**** Available records ****

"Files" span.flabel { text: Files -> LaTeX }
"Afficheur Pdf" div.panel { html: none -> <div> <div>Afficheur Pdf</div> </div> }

****
**** Available records ****

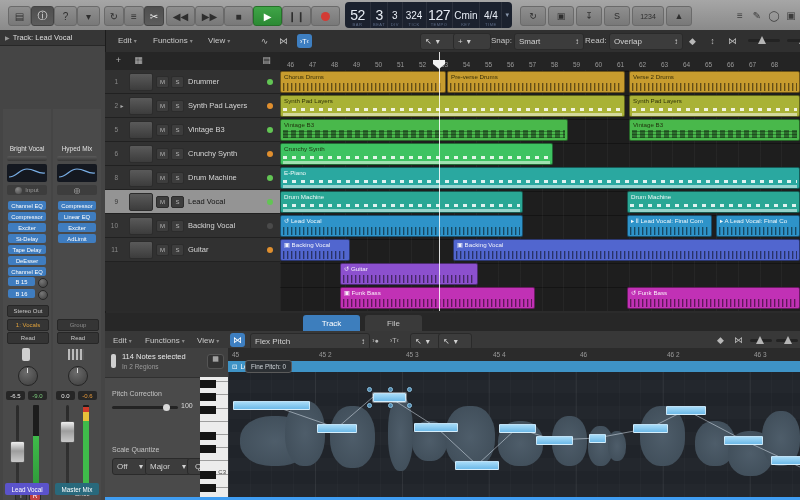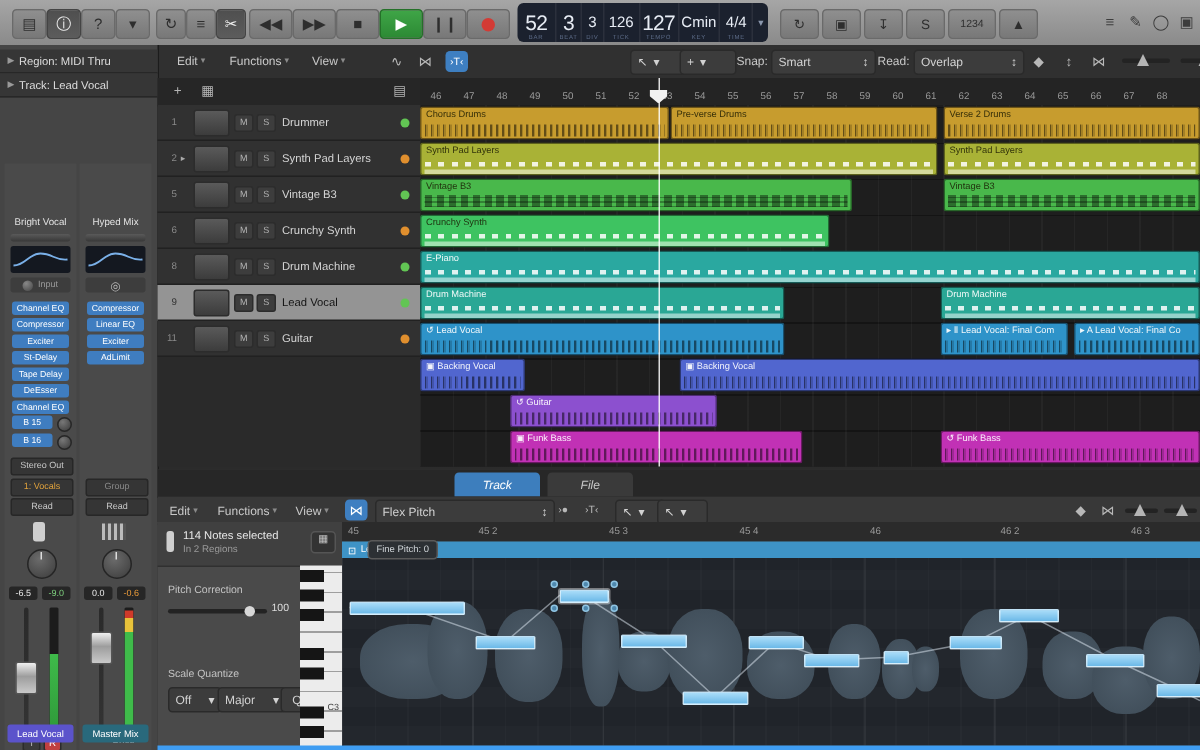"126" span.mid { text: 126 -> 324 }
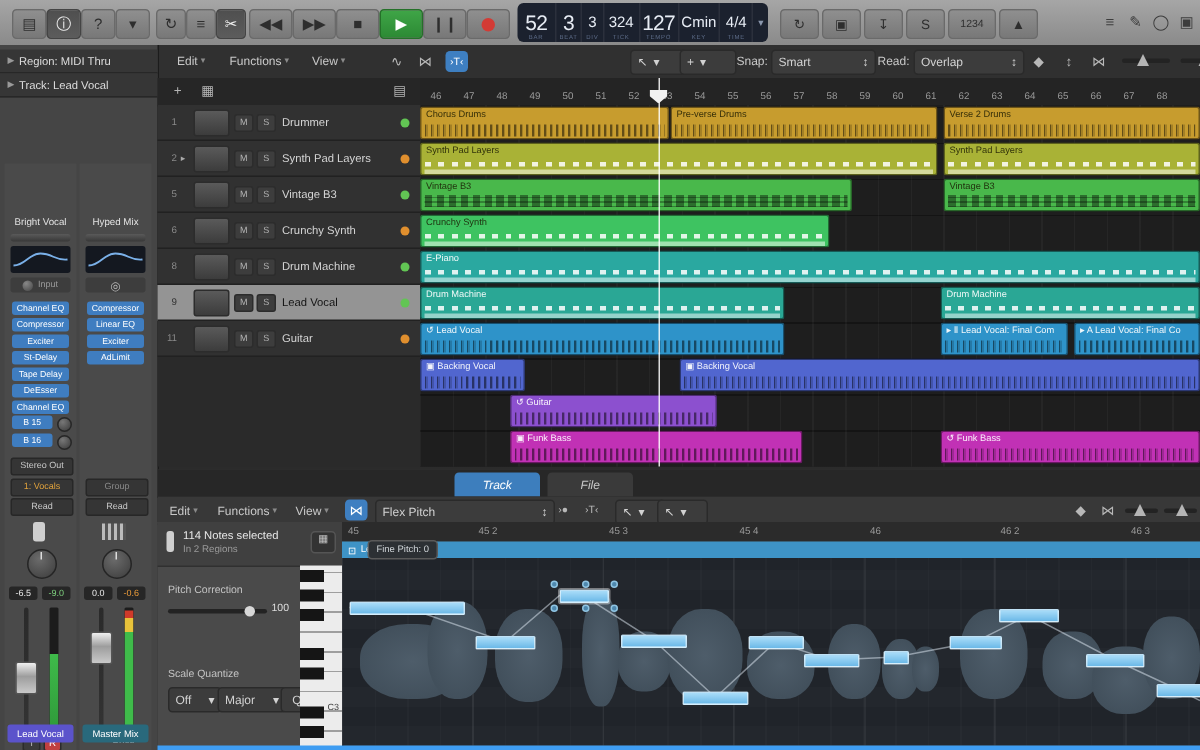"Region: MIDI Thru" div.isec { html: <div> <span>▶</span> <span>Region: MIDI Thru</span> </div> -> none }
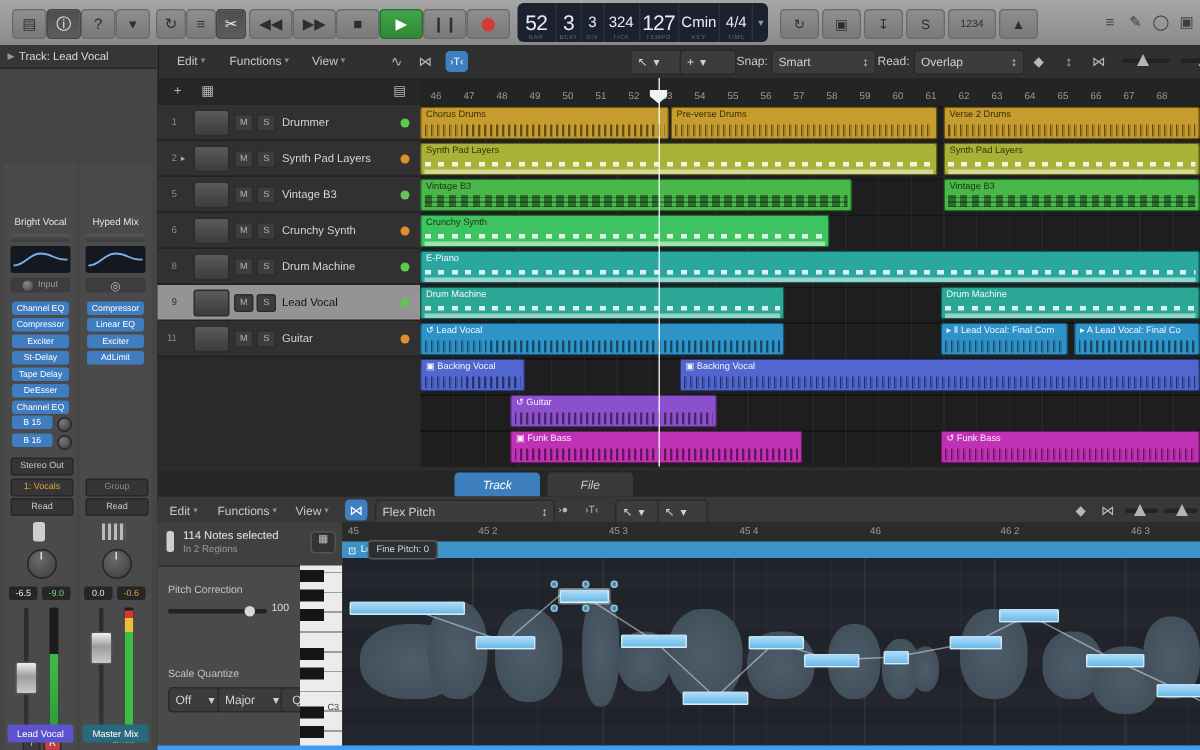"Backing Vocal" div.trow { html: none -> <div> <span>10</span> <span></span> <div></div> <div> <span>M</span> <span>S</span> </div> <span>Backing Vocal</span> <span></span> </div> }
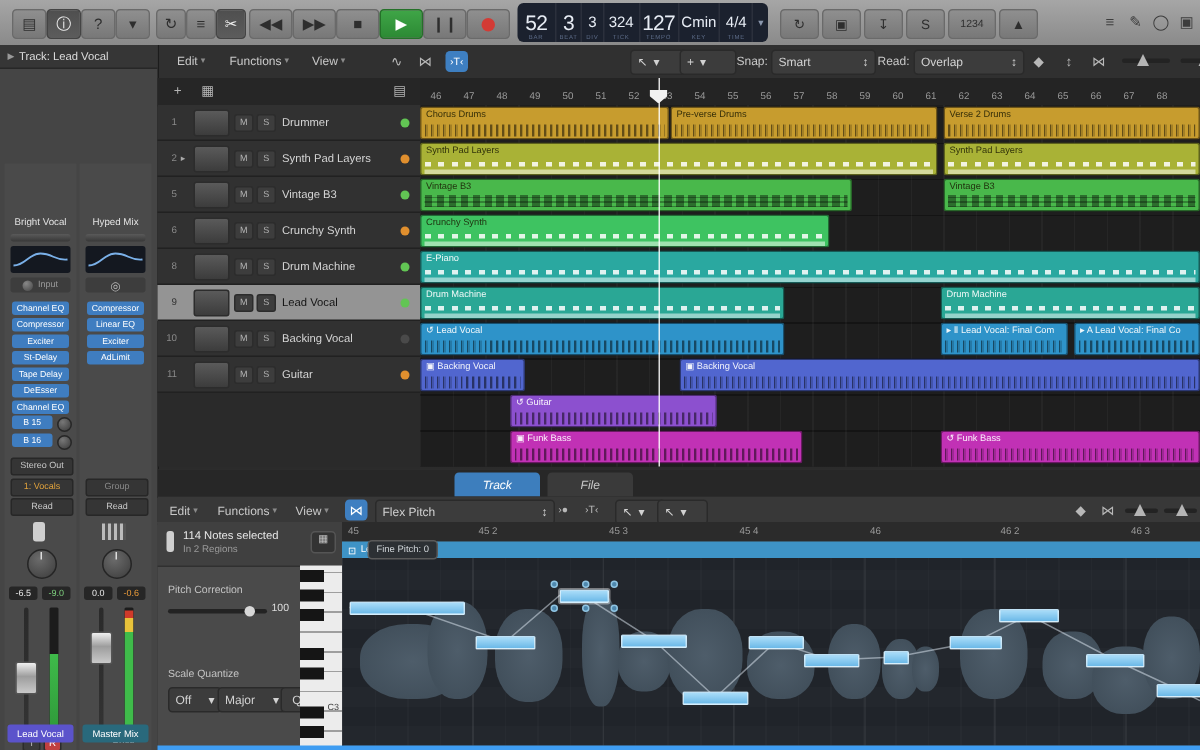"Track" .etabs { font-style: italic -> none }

****

## Work instruction
In the material above, the stretch from the line with "html: <div> <span>▶</span>" through the line with "font-style: italic ->" is to be given again exactly, minus the pictures.

## Solved problem
"Region: MIDI Thru" div.isec { html: <div> <span>▶</span> <span>Region: MIDI Thru</span> </div> -> none }
"Backing Vocal" div.trow { html: none -> <div> <span>10</span> <span></span> <div></div> <div> <span>M</span> <span>S</span> </div> <span>Backing Vocal</span> <span></span> </div> }
"Track" .etabs { font-style: italic -> none }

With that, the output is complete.